Communication and Engagement: We will publish papers in open access peer-reviewed journals so that the academic community are made aware of developments. Software will be implemented as open source Bioconductor packages. A public benchmark will lead to better practice by allowing a publically available comparison of competing methods on a level playing field. We have close links to TGAC and the other MRC hubs and we will ensure that all of these groups are made aware of the tools developed and their application. The CGR, as a NERC and MRC hub, also works with a large bioinformatics community and will train new users in working with this software.

Collaboration and Co-production: The investigators are also engaged in many other BBSRC projects which can adopt the methodology developed here to add value to those projects. These projects also provide excellent application data for this proposal.
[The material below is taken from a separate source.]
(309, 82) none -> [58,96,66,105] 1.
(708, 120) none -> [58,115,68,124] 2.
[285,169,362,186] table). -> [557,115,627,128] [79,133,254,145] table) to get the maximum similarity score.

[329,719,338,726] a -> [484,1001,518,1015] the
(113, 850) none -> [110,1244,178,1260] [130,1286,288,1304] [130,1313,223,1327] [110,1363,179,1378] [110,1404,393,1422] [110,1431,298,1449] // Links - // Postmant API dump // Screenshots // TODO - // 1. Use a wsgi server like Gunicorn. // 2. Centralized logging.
Many of these projects involve short read sequencing of economically important species and comparative analysis to model species and we will identify other projects where the software will be deployed and ensure that their feedback is reflected in the development of the software.
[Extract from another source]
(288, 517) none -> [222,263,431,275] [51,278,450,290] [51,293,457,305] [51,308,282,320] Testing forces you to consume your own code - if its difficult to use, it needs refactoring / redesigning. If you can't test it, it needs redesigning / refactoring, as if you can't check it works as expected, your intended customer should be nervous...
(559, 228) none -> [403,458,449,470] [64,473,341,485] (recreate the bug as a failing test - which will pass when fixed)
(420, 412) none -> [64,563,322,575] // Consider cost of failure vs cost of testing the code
Exploitation and Application: As this tool will be deployed primarily for academic research we do not intend to protect its application. It will be made freely available to the user community through a suitable open source license.

Capacity and Involvement: We are involved in supervising BBSRC and MRC funded Ph.D. students who will benefit from this research as they will be directly using the software developed and we regularly employed sixth form students to undertake research activities in the lab. Both SITRAN and the CGR undertake a wide range of outreach activities to industry, the academic community and the general public and actively engage with the media at local, national and international level

Impact Activity Deliverables and Milestones: Computational Biology developments will be presented at international conferences. Four key papers and associated software will be published along with a benchmarking website.

Resource for activity: We request £1,200 per paper for open access journal charges and £5,700 for presentation at five leading conferences over three years.